▸ **WHAT IS EXPECTED**
Among the entries below, find the lines with the word "need" and copy them.

▸ **TASK MATERIAL**
================

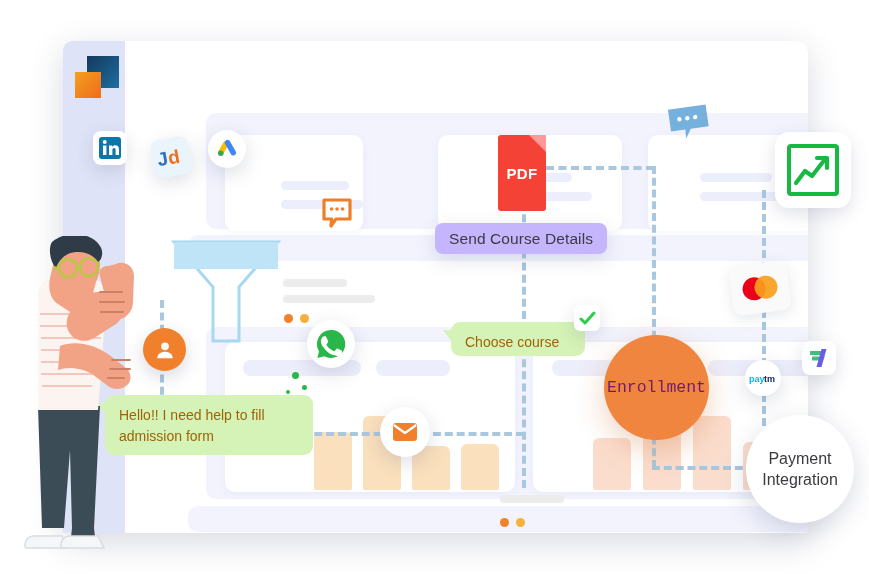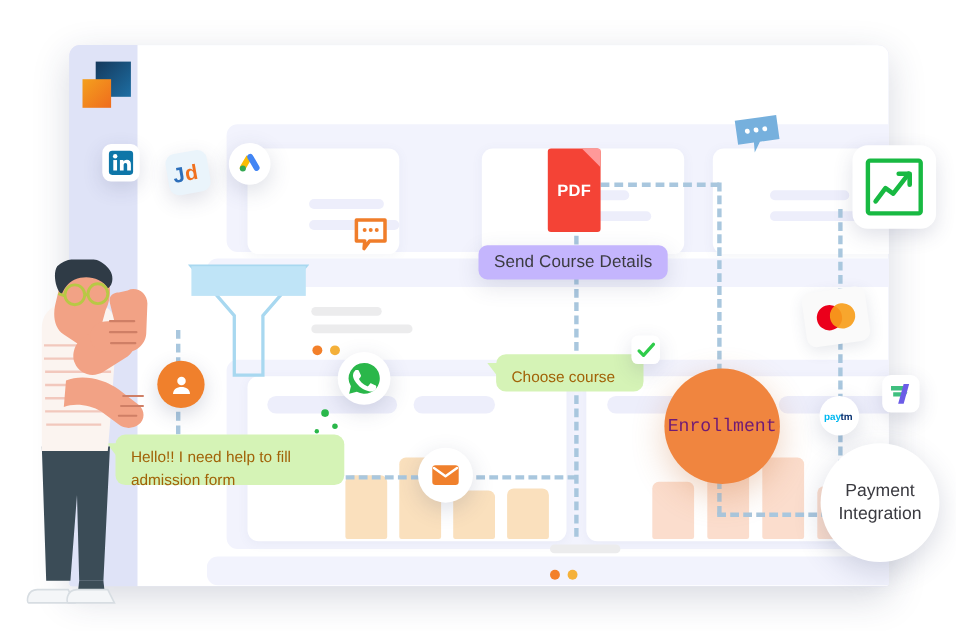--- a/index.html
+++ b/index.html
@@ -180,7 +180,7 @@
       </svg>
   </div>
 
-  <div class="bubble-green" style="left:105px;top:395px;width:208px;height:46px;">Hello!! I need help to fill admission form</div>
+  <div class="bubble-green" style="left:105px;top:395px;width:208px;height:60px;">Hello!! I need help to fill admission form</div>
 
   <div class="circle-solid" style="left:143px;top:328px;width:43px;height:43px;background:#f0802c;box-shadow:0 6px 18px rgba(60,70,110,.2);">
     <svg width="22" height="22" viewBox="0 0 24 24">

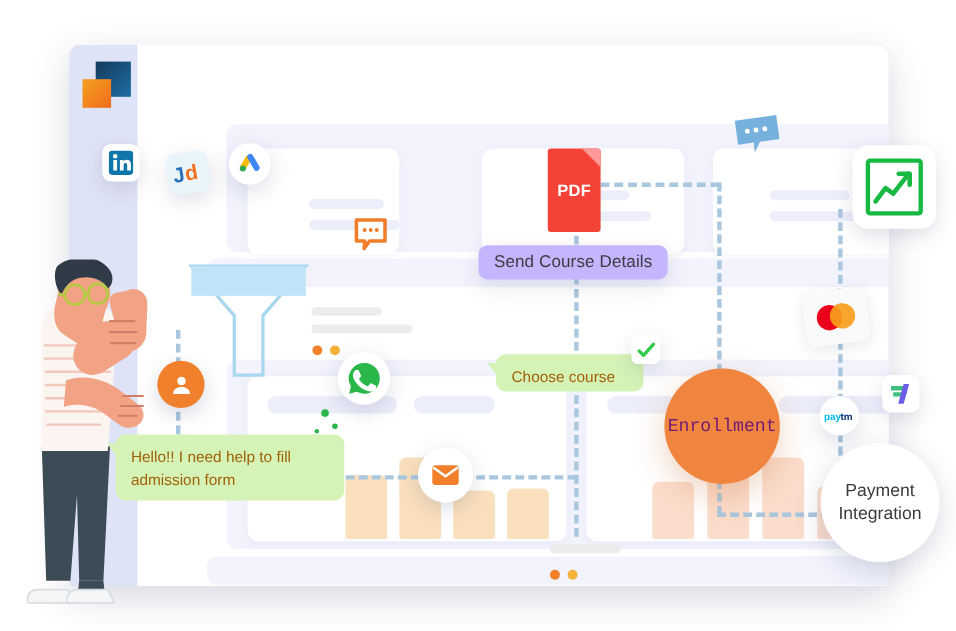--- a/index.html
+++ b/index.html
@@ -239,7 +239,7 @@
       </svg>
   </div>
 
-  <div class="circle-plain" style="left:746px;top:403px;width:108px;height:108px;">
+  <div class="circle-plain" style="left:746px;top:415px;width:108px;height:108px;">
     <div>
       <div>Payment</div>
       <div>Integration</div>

================

▸ **RESPONSE AREA**
-  <div class="bubble-green" style="left:105px;top:395px;width:208px;height:46px;">Hello!! I need help to fill admission form</div>
+  <div class="bubble-green" style="left:105px;top:395px;width:208px;height:60px;">Hello!! I need help to fill admission form</div>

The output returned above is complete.